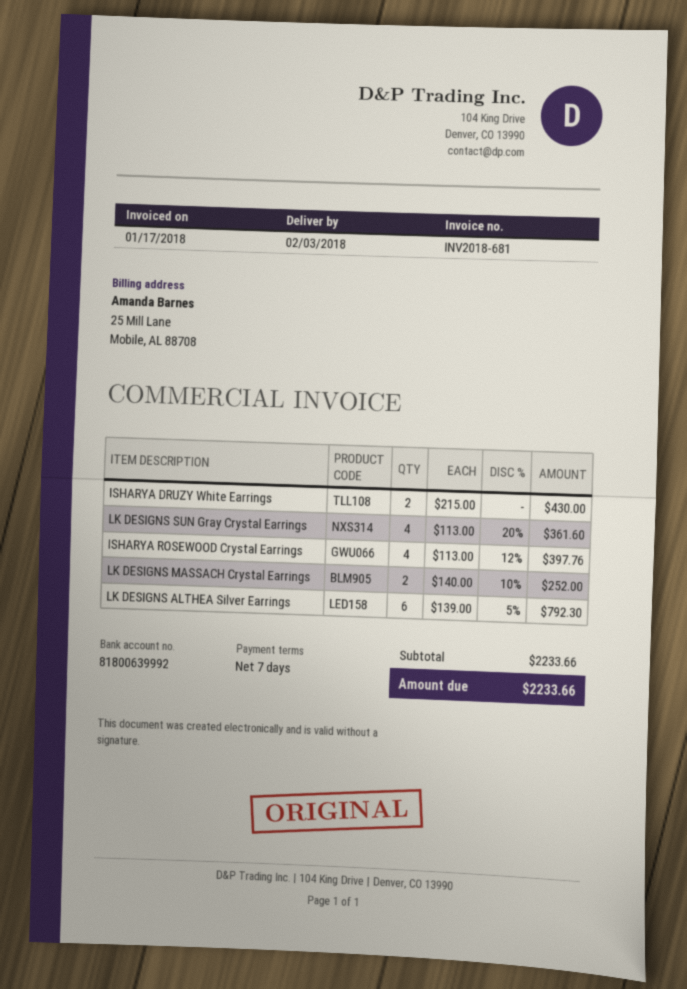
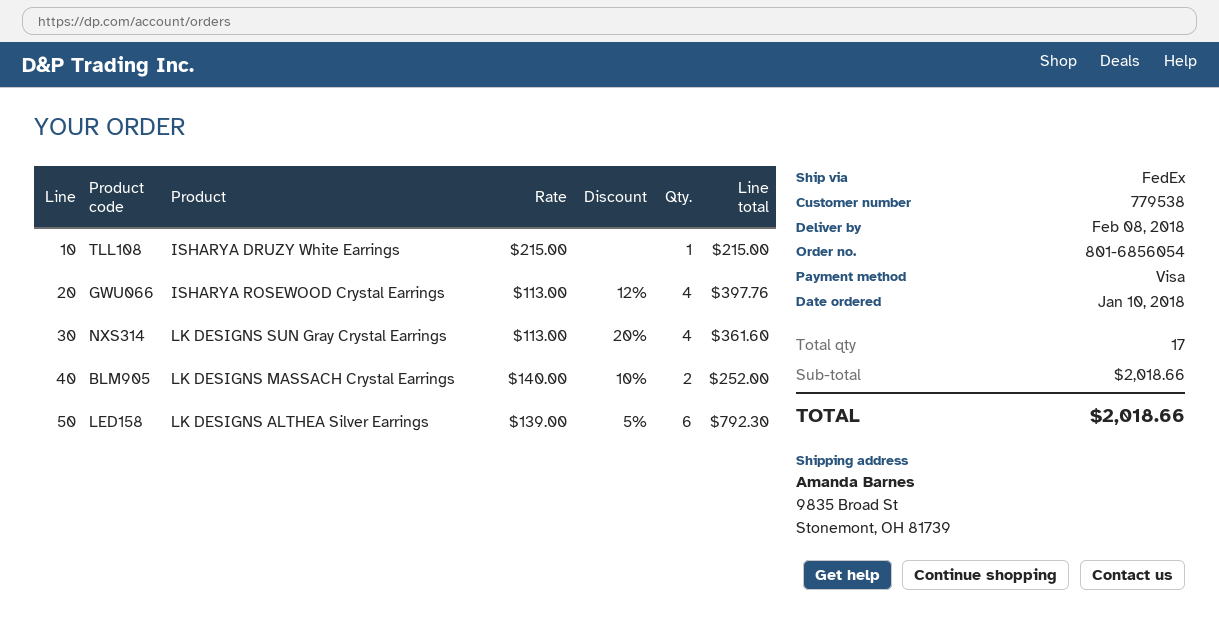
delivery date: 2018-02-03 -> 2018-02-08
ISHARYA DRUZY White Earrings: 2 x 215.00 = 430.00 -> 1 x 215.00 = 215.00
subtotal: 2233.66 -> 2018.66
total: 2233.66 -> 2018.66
● ● ● ●
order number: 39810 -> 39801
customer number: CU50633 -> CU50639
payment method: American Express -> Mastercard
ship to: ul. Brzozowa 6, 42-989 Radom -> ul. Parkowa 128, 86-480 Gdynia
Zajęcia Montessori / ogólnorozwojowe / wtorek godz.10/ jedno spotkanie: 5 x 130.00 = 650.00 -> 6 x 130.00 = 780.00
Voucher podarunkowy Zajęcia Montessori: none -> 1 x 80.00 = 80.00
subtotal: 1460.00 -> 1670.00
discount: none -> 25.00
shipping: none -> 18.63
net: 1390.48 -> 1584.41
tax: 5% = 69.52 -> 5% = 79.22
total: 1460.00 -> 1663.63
● ● ● ●
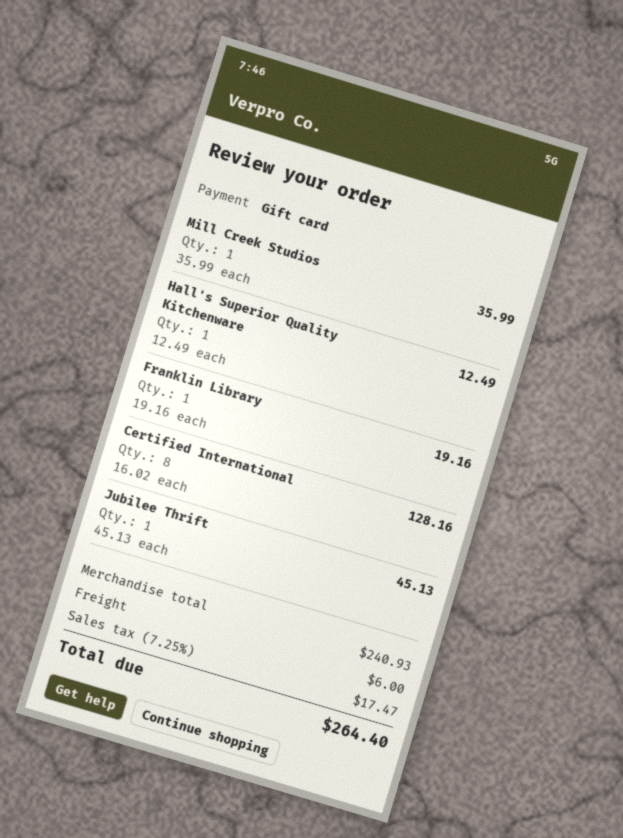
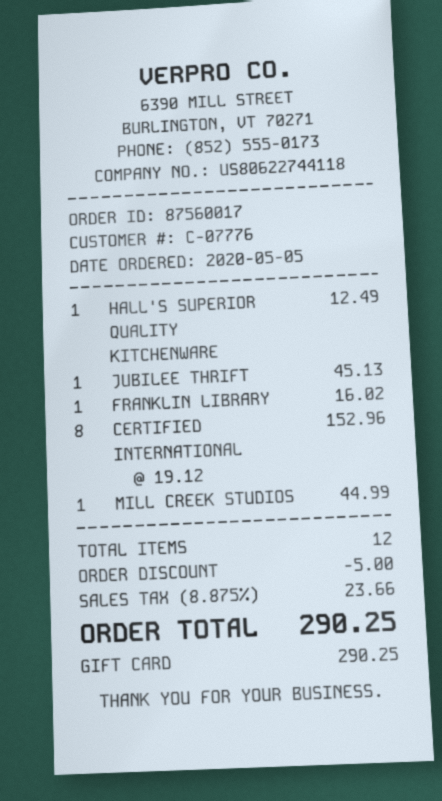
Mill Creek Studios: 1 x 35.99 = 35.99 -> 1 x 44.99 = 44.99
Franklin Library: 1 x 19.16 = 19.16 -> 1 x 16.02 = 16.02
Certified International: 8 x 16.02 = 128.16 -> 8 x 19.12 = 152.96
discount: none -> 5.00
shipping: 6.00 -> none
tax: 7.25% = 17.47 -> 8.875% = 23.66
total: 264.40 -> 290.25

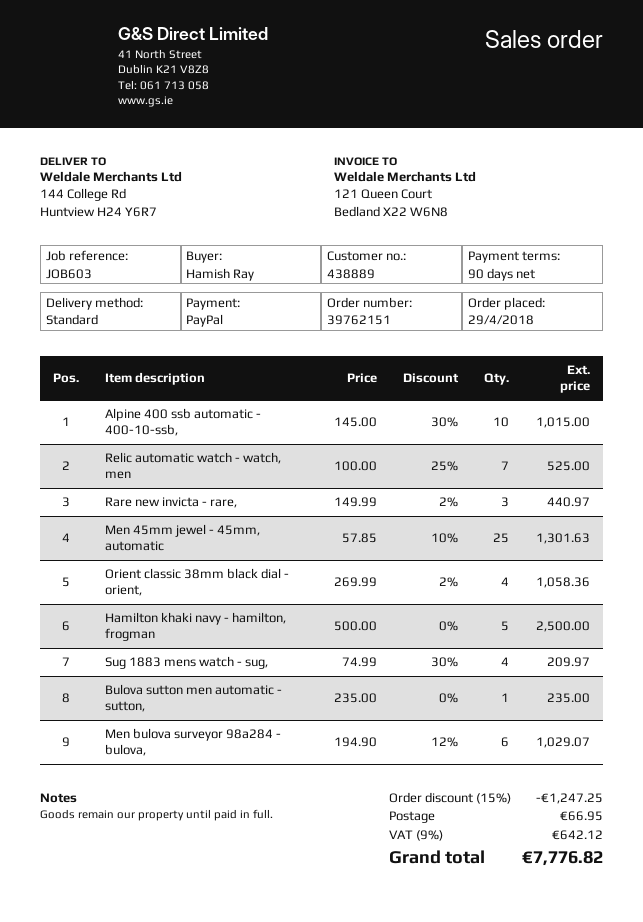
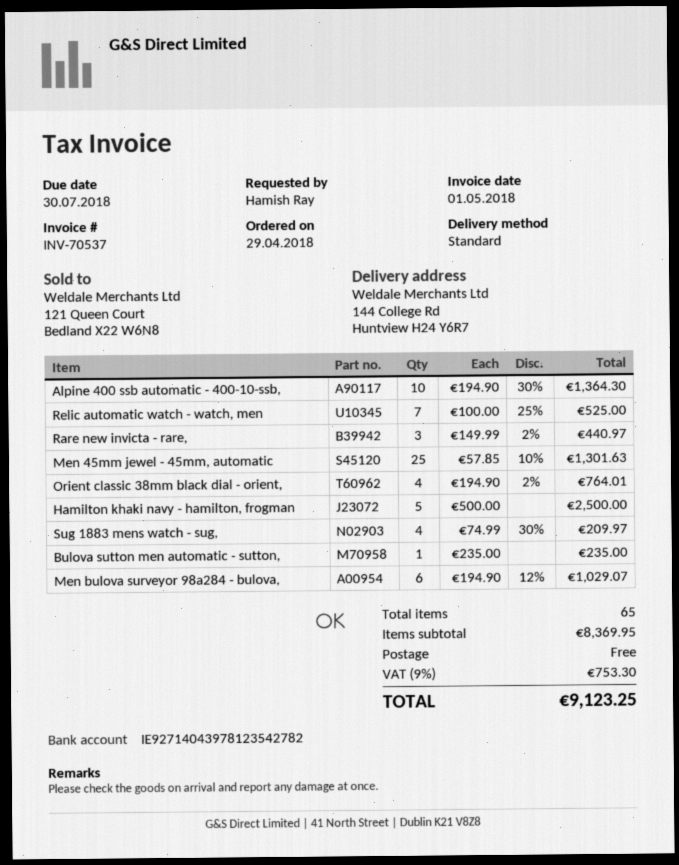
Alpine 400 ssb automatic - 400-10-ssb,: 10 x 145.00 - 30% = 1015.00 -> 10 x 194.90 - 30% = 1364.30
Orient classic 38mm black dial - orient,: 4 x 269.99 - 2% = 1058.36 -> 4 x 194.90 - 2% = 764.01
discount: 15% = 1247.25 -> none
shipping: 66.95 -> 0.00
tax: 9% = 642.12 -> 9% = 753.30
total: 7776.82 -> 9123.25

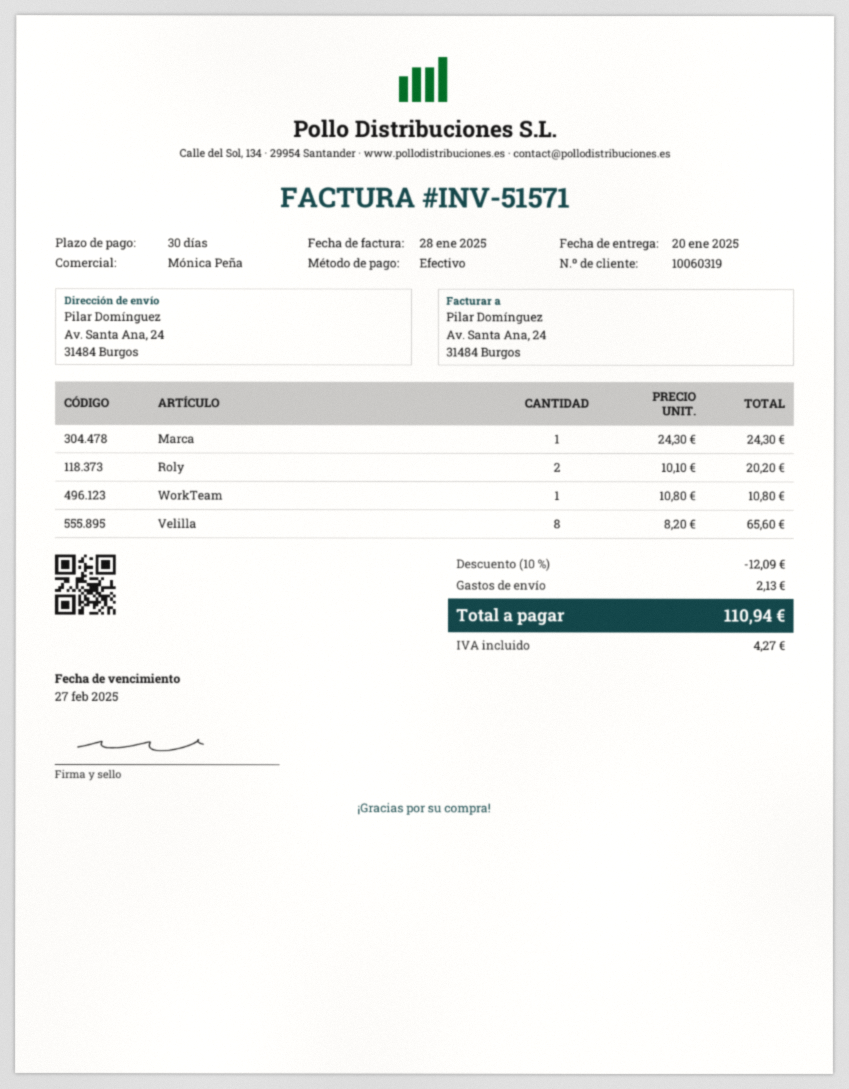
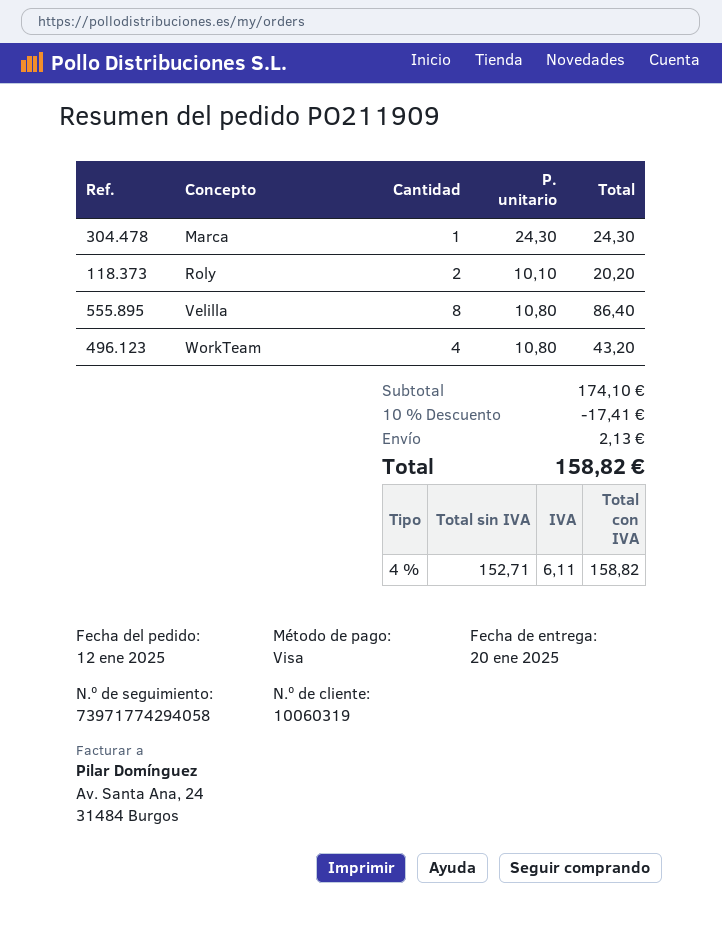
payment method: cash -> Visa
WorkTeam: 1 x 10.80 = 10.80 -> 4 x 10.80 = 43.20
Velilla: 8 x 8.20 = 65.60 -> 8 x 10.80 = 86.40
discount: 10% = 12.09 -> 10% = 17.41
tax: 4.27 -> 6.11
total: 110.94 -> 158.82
● ● ● ●
What needs to be done – Where a line in the records above contains the string "number", return that line.

Reply –
order number: 39810 -> 39801
customer number: CU50633 -> CU50639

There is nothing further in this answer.